Hello and welcome!
It’s Thursday, the fourth day of the conference. We are beginning to look forward to waking up to the cheerful morning e-mails from Hideo Joho of the Organizing Committee, with key information on events for the day and practical matters. For early birds, there are daily 8:30-9:00AM announcements by an organizing committee member in one of the conference halls. The main keynotes are over, but there are still plenty – maybe even too many – activities to choose from. As always, there are talks on research: full papers, short papers and posters, plus demos.
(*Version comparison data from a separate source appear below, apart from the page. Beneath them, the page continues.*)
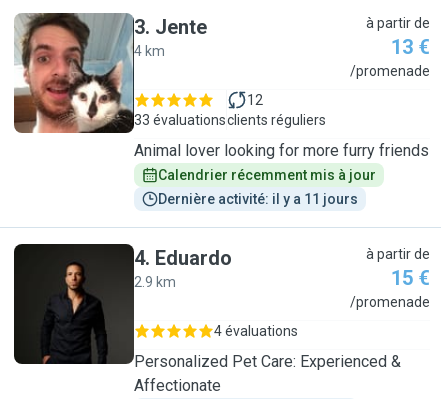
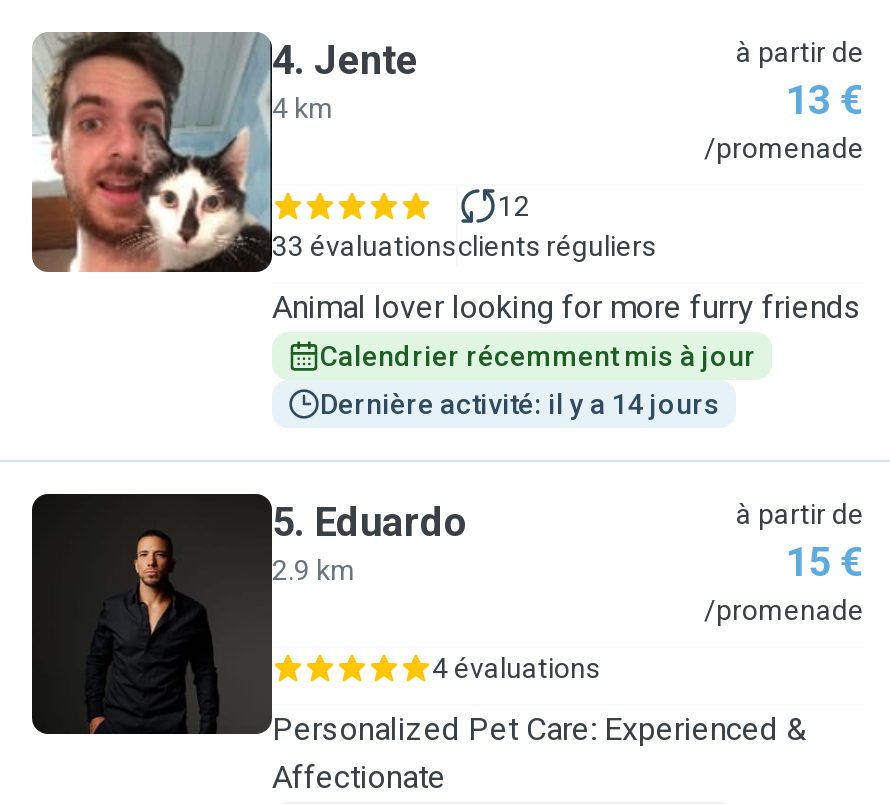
- 3. Jente
+ 4. Jente

- Dernière activité: il y a 11 jours
+ Dernière activité: il y a 14 jours

- 4. Eduardo
+ 5. Eduardo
A noteworthy short paper resource session features work on valuable new resources to research communities, including IR. Our feelings of appreciation are expressed well by the title of the short paper, "Finally, a Downloadable Test Collection of Tweets," by Royal Sequiera and Jimmy Lin of the University of Waterloo. They conducted in-depth studies to show that that captures of a tweet collection by the non-profit Internet Archive can indeed serve as "a drop in replacement … (for) the Tweets2013 collection used in the TREC 2013 and 2014 Microblog Tracks." The authors would like to "share with the community all code and data associated with analyses in this paper as well as instructions for replicating reported data conditions to serve as the basis of future work" at: https://github.com/castorini/Tweets2013-IA .
Other catchy titles in the resource session include: "Cookpad Image Dataset: An Image Collection as Infrastructure for Food Research," by Jun Harashima, Yuichiro Someya, and Yohei Kikuta of Cookpad Inc. According to the authors, "In food-related services, image information is as important as text information for users." The authors reported on their work constructing the Cookpad Image Dataset, "a novel collection of food images taken from Cookpad, the largest recipe search service in the world. The dataset includes more than 1.64 million images after cooking, and it is the largest among existing datasets. Additionally, it includes more than 3.10 million images taken during the cooking process."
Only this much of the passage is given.